Je vais tenter dans un premier temps de vous résumer l’histoire de cette pièce de théâtre. Je dis bien essayer car celle-ci était loin d’être claire. L’histoire se situe entre 1955 et 1970 aux États-Unis : un mouvement en faveur des droits civiques des noirs américains émerge. À Detroit ville du nord des États-Unis où la révolution industrielle est en marche, nous allons vivre cette période au côté la famille de Berry Gordy. Berry Gordy est le fondateur du label de musique « Motown ».

L’utilisation du franglais au début amusante est devenu rapidement agaçante. Monsieur Villa, était-il réellement nécessaire de parler avec ce faux accent durant l’intégralité de la pièce ? Il apparaît d’autant plus faux que tous les acteurs ne s’en saisissent pas de la même façon. Il faut compter que la pièce durait 1h55. Aussi je me suis fatiguée à reconstruire les phrases en franglais pour les comprendre, vous ne faites pas un spectacle pour fatiguer les spectateurs ? Si oui, c’est réussi !.

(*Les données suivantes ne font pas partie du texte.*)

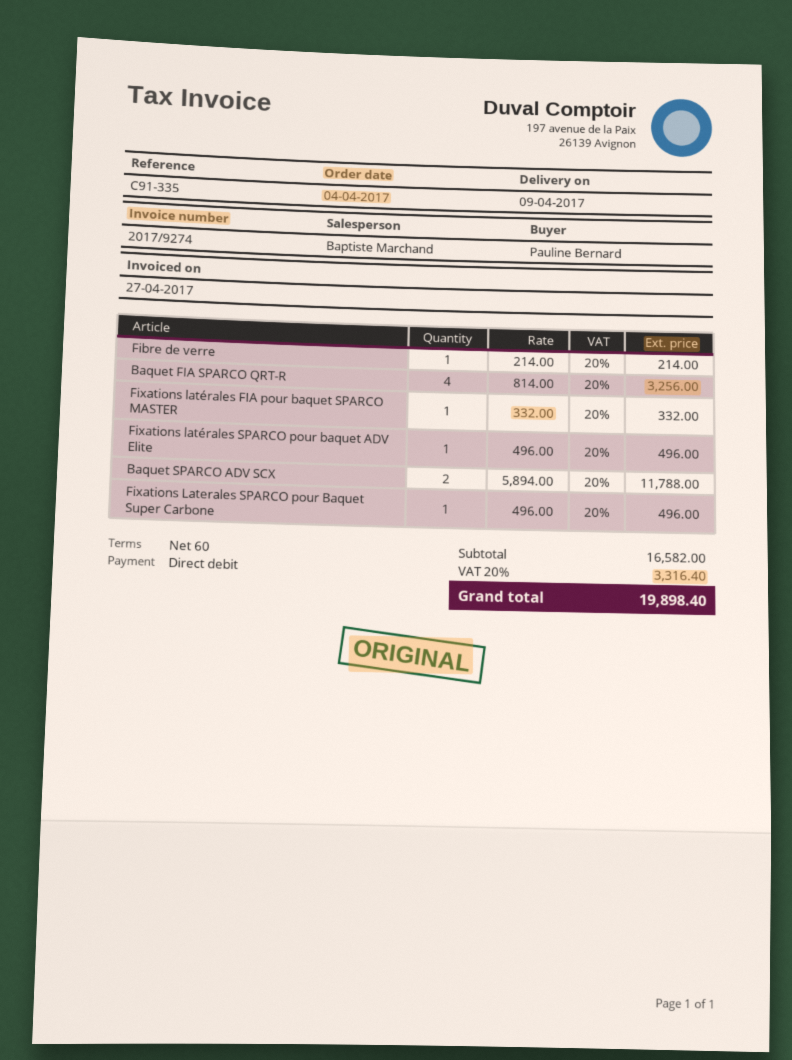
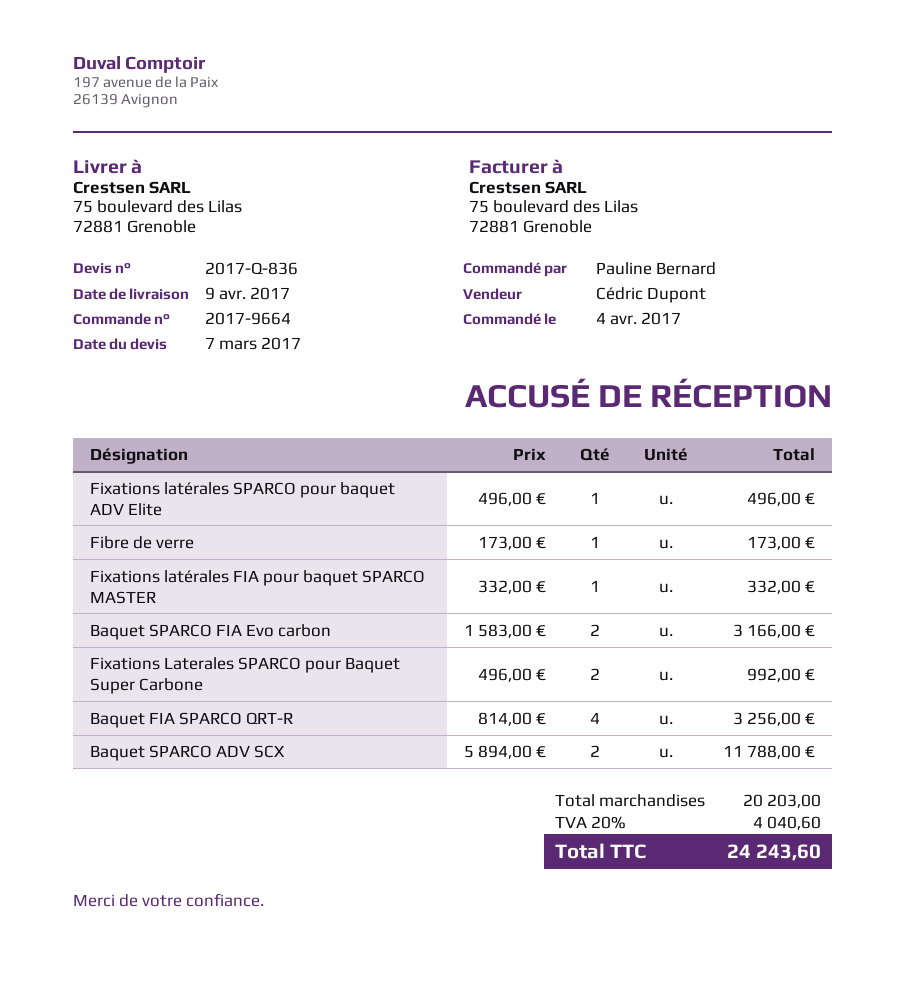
sales rep: Baptiste Marchand -> Cédric Dupont
Fibre de verre: 1 x 214.00 = 214.00 -> 1 x 173.00 = 173.00
Fixations Laterales SPARCO pour Baquet Super Carbone: 1 x 496.00 = 496.00 -> 2 x 496.00 = 992.00
Baquet SPARCO FIA Evo carbon: none -> 2 x 1583.00 = 3166.00
subtotal: 16582.00 -> 20203.00
tax: 20% = 3316.40 -> 20% = 4040.60
total: 19898.40 -> 24243.60

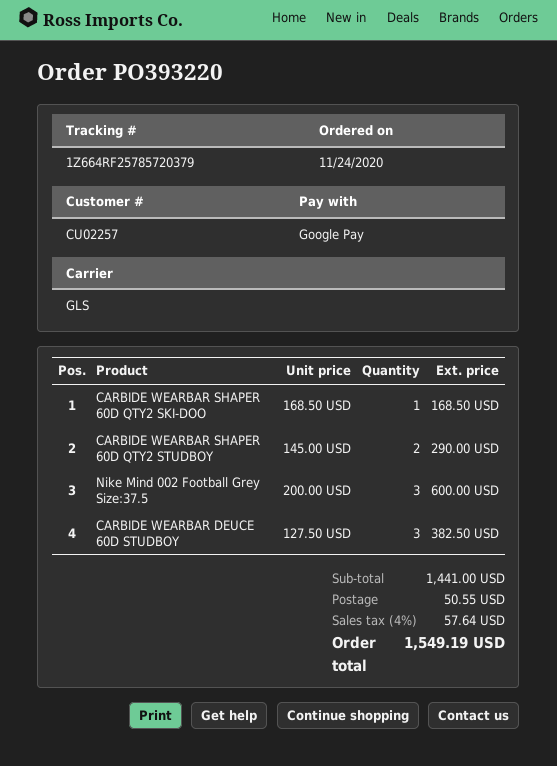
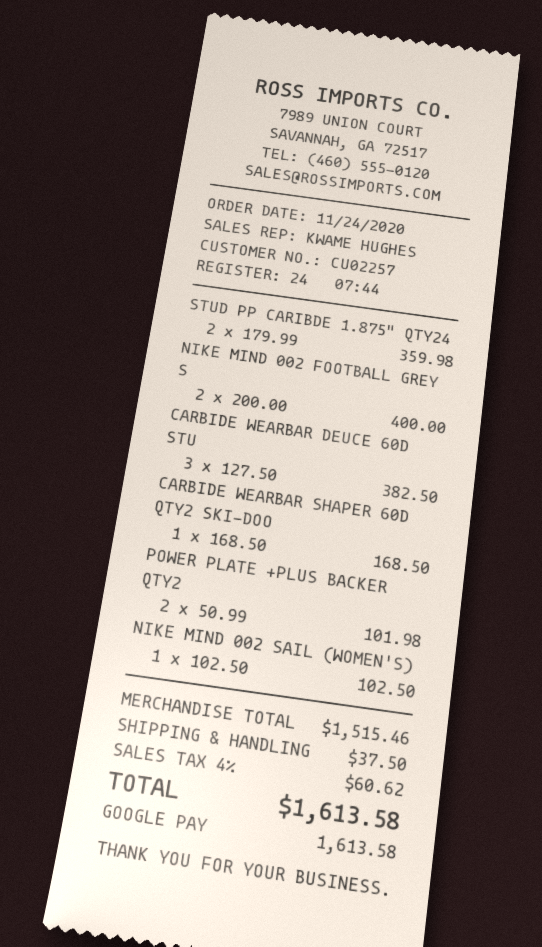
CARBIDE WEARBAR SHAPER 60D QTY2 STUDBOY: 2 x 145.00 = 290.00 -> none
Nike Mind 002 Football Grey Size:37.5: 3 x 200.00 = 600.00 -> 2 x 200.00 = 400.00
STUD PP CARIBDE 1.875" QTY24: none -> 2 x 179.99 = 359.98
POWER PLATE +PLUS BACKER QTY2: none -> 2 x 50.99 = 101.98
NIKE MIND 002 SAIL (WOMEN'S): none -> 1 x 102.50 = 102.50
subtotal: 1441.00 -> 1515.46
shipping: 50.55 -> 37.50
tax: 4% = 57.64 -> 4% = 60.62
total: 1549.19 -> 1613.58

Monsieur le metteur en scène, chère compagnie, étant donné que vous avez construit collectivement ce texte, je me permets de vous donner un petit conseil pour la survie de votre compagnie : il faudrait penser à affiner la psychologie des personnages. En effet, il serait bon de leur donner un peu de relief. Les personnages sont des archétypes grossiers à l’image de Pupuce, la dernière fille qui est interprétée par un homme. Je n’ai d’ailleurs pas vu l’intérêt de ce travestissement. Elle doit être la représentation de l’américain obèse, mais son costume (coussns, double menton perruque…) n’a fait qu’accentuer le côté faux du jeu des acteurs. Ce costume rendait le personnage grotesque et désintéressant. Le caractère excessif des personnages aurait pu être une base solide et un support de jeu s’il avait été correctement dosé. Pour ce chaos, la psychologie des personnages correspond à un type mais n’a pas de fond. Un personnage même s’il est excessif doit avoir une histoire cohérente et c’est avec ces différentes histoires que la pièce est censée prendre vie.

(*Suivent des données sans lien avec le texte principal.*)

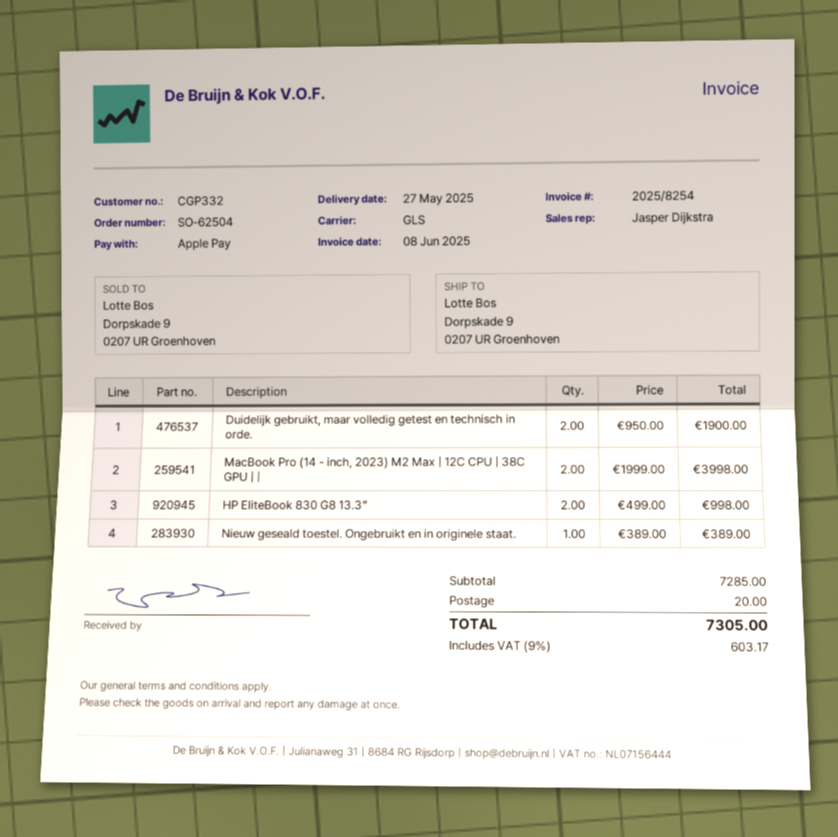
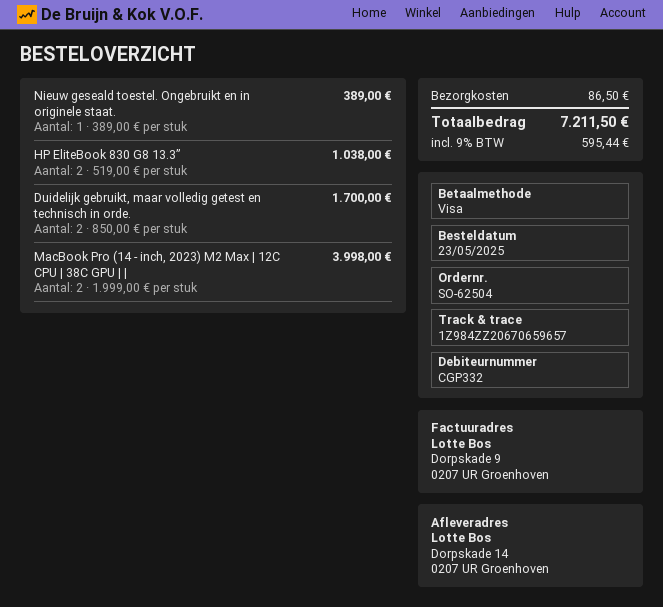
payment method: Apple Pay -> Visa
ship to: Dorpskade 9, 0207 UR Groenhoven -> Dorpskade 14, 0207 UR Groenhoven
Duidelijk gebruikt, maar volledig getest en technisch in orde.: 2 x 950.00 = 1900.00 -> 2 x 850.00 = 1700.00
HP EliteBook 830 G8 13.3”: 2 x 499.00 = 998.00 -> 2 x 519.00 = 1038.00
shipping: 20.00 -> 86.50
tax: 9% = 603.17 -> 9% = 595.44
total: 7305.00 -> 7211.50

En ce qui concerne la scénographie, celle-ci est très riche, cela aurait pu être un point positif dans ce spectacle. En effet ce capharnaüm organisé représentait les rues de Détroit. L’accumulation de pneus ou de pare-chocs, mêlée à la paille et à un vieux canapé ne laissait pas la possibilité aux spectateurs de se projeter dans un réel univers. Heureusement le TNBA avait distribué son fascicule à l’entrée ! Par ailleurs, certains passages ont lieu dans la maison de la famille Gordy. Ils se déroulent dans la cuisine afin de bien mettre en valeur la gourmandise de Pupuce qui va ouvrir à maintes reprises le frigo.

Je terminerai cette critique en musique par une note positive ! Les chanteurs qui ont interprété les titres majoritairement a cappella méritent les applaudissements, ; En effet, l’interprétation profonde et grave est l’un des rares élément qui m’a transporté dans l’Amérique des années 70.